With the “business philosophy”, the manager of Hyundai Thanh Cong does not
eagerly expect any adjustments to be made by the government.
“The government needs to lay out policies for the sake of the national benefits,
not for the sake of the interests of any specific industries or groups of
businesses,” Phu said. “We understand that any policy would show its side
effects,” he continued.
Phu implied the possible policies which may bring disadvantages to the
automobile industry. The current tax policies seem not to encourage the
consumption of luxurious products, including cars.
“We would not focus on obtaining high growth rate, but we would strive to
improve the investment efficiency. We would try to cut down expenses to obtain
higher investment efficiency,” he said.
Sharing the same view, Luong Van Vinh, General Director of My Hao Cosmetics,
said that the conditions are not always favourable for businessmen. My Hao, for
example, has been facing big difficulties over the last 2-3 years already.
“I would not be easy in 2012. However, I still decided that we need to obtain
the high growth rate of 25 percent in the year,” Vinh said. “We plan to market
the products with reasonable prices and acceptable quality, which fit the
pockets of consumers in the current difficulties”.

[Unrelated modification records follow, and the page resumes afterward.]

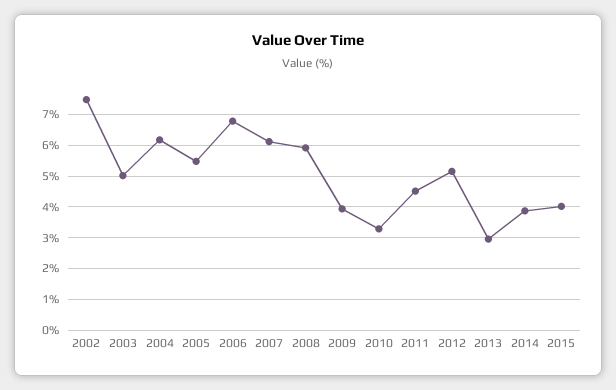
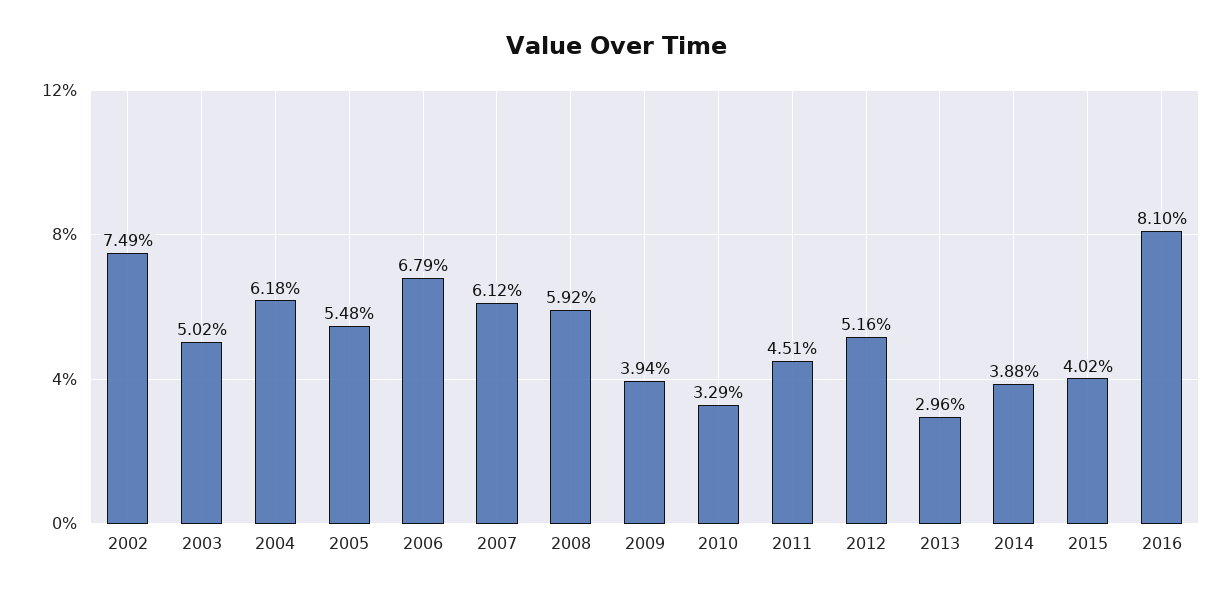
2016: none -> 8.1

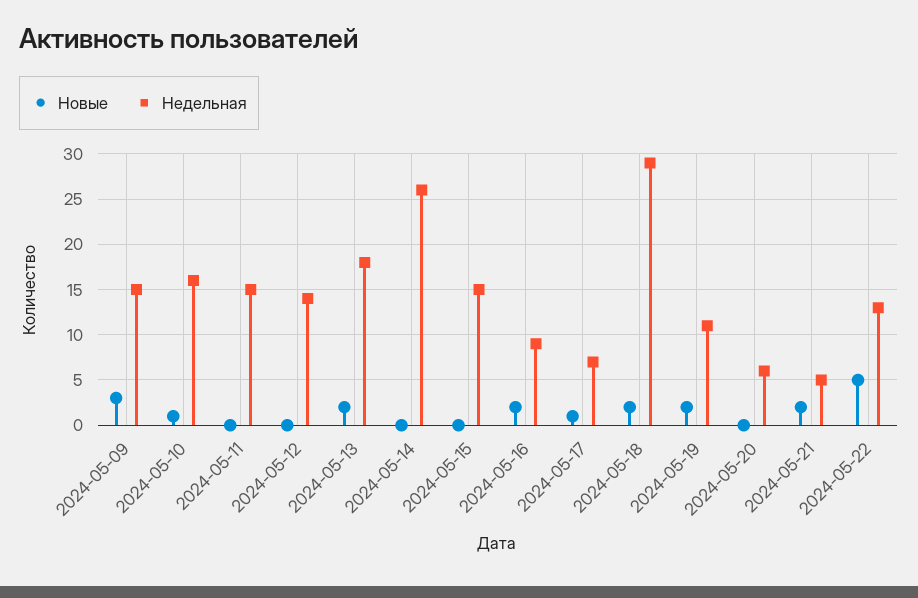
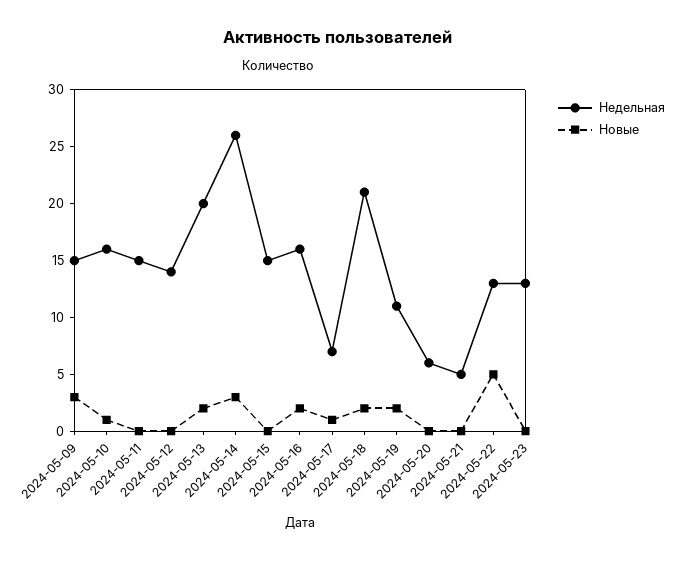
Недельная, 2024-05-13: 18 -> 20
Новые, 2024-05-14: 0 -> 3
Недельная, 2024-05-16: 9 -> 16
Недельная, 2024-05-18: 29 -> 21
Новые, 2024-05-21: 2 -> 0
Недельная, 2024-05-23: none -> 13
Новые, 2024-05-23: none -> 0

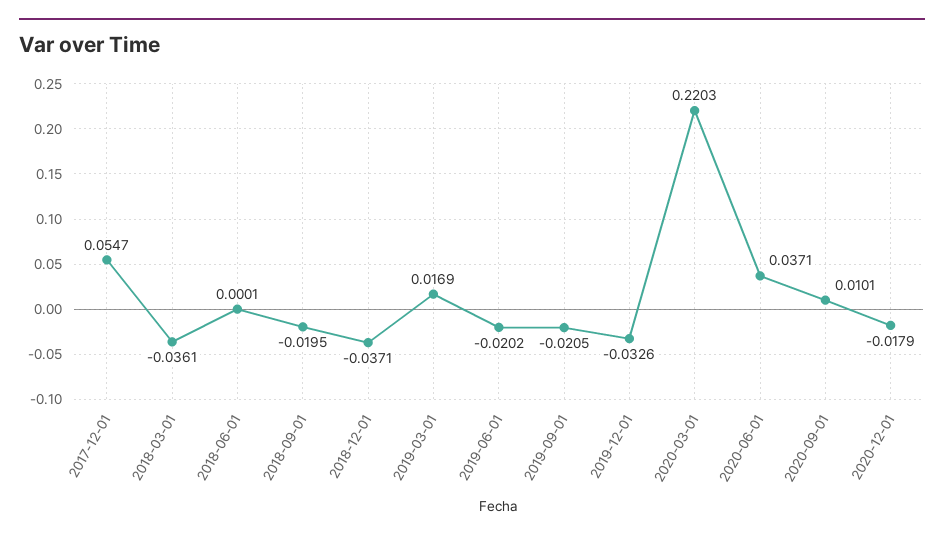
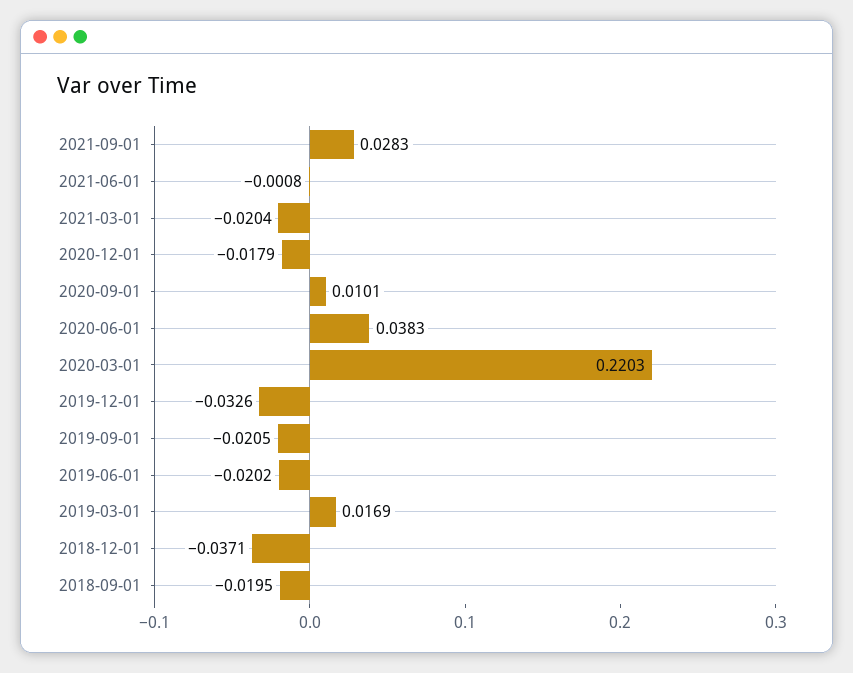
2017-12-01: 0.0547 -> none
2018-03-01: -0.0361 -> none
2018-06-01: 0.0001 -> none
2020-06-01: 0.0371 -> 0.0383
2021-09-01: none -> 0.0283
2021-06-01: none -> -0.0008
2021-03-01: none -> -0.0204

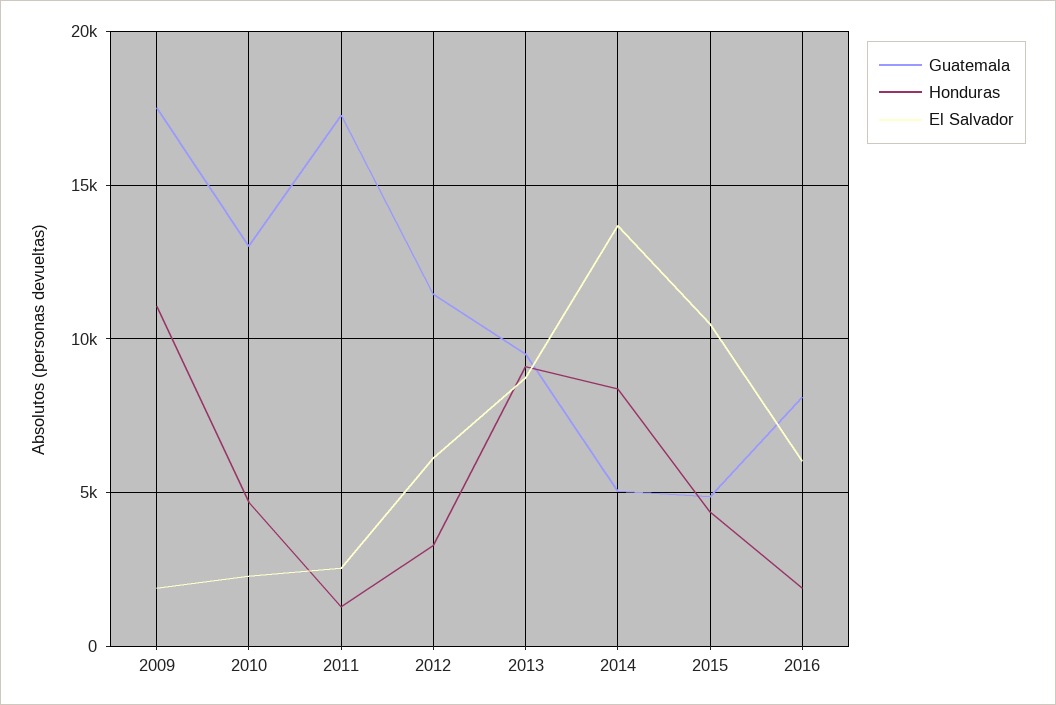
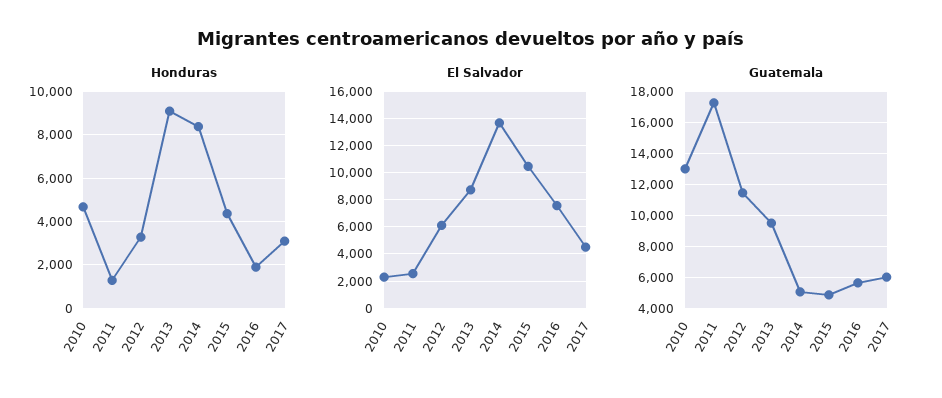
Guatemala, 2009: 17500 -> none
Honduras, 2009: 11000 -> none
El Salvador, 2009: 2000 -> none
Guatemala, 2016: 8000 -> 5500
El Salvador, 2016: 6000 -> 7500
Honduras, 2017: none -> 3000
El Salvador, 2017: none -> 4500
Guatemala, 2017: none -> 6000

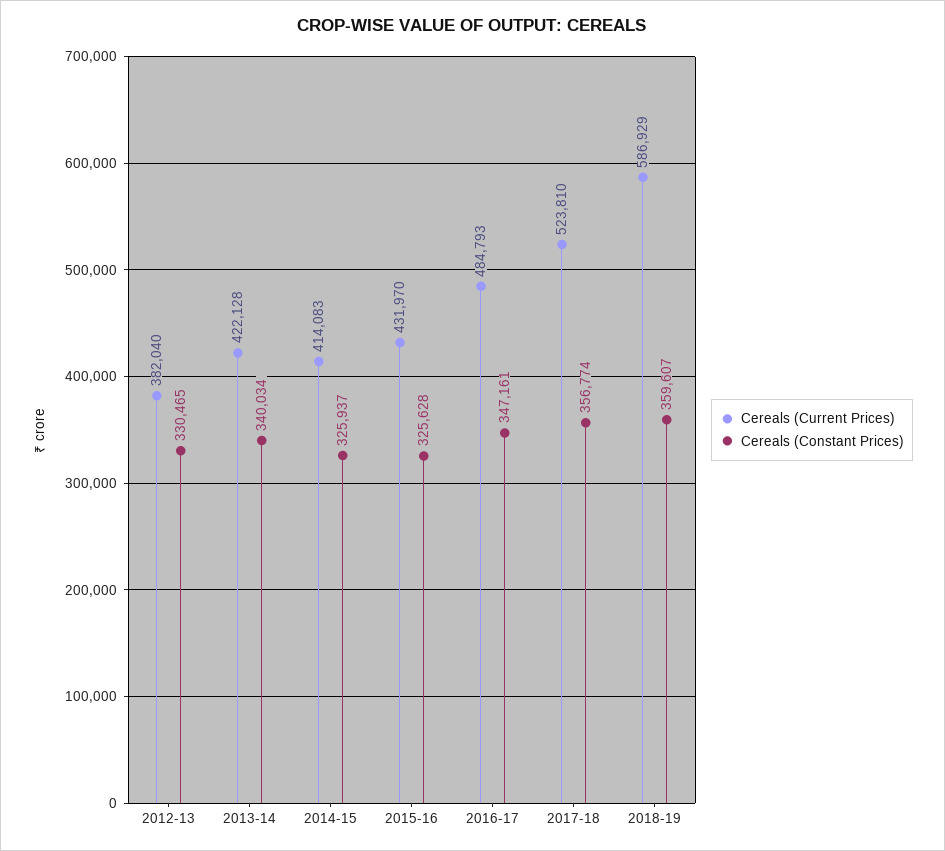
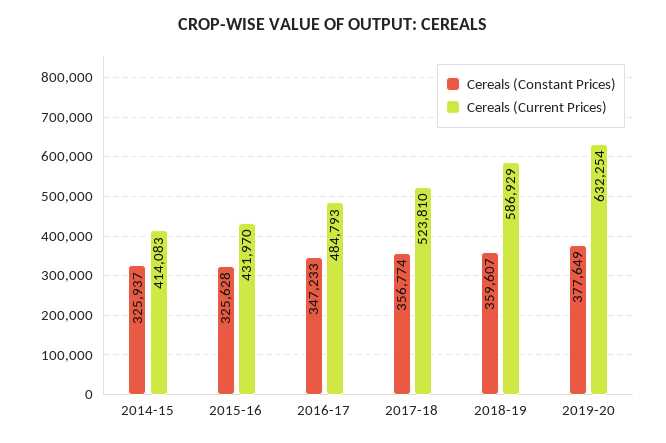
Cereals (Current Prices), 2012-13: 382040 -> none
Cereals (Constant Prices), 2012-13: 330465 -> none
Cereals (Current Prices), 2013-14: 422128 -> none
Cereals (Constant Prices), 2013-14: 340034 -> none
Cereals (Constant Prices), 2016-17: 347161 -> 347233
Cereals (Constant Prices), 2019-20: none -> 377649
Cereals (Current Prices), 2019-20: none -> 632254

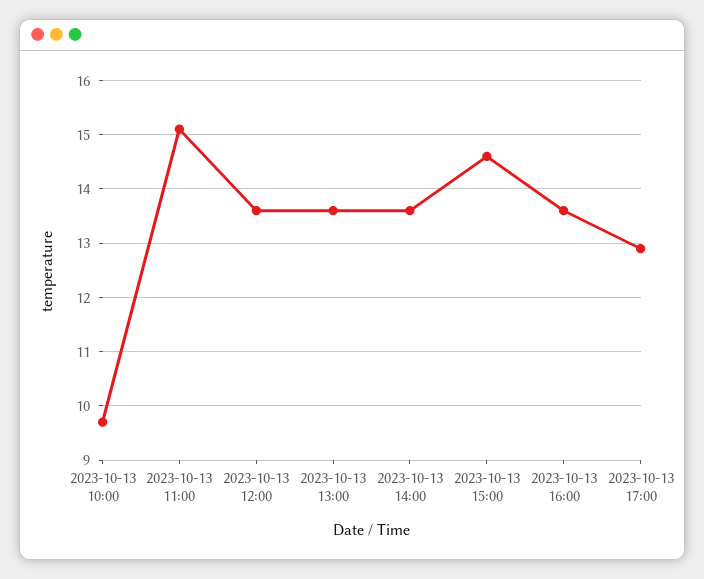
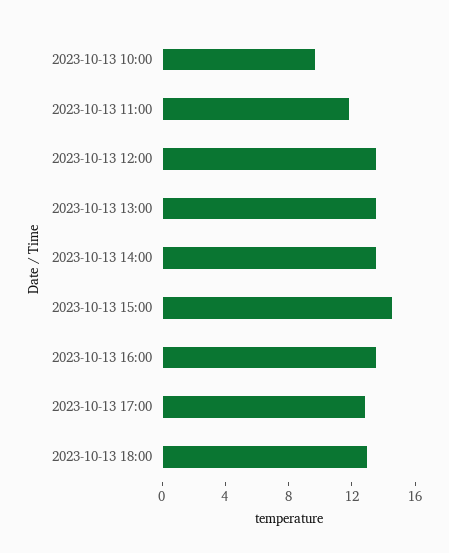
2023-10-13 11:00: 15 -> 12
2023-10-13 18:00: none -> 13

Vinh also said that while My Hao’s products now hold 50 percent of the domestic
market share, the exports just account for less than 10 percent of the total
output. Therefore, My Hao would try to seek new export markets in 2012 after it
successfully exported products to Cuba.
Meanwhile, Nguyen Thi Dien, General Director of An Phuoc Garment Company, said
that in 2012, the company would focus on making medium class products for the
domestic consumption, which is now accounting for 60 percent of the total sales
of the company. In the context of high inflation, product prices need to be more
competitive to fit the pockets of consumers.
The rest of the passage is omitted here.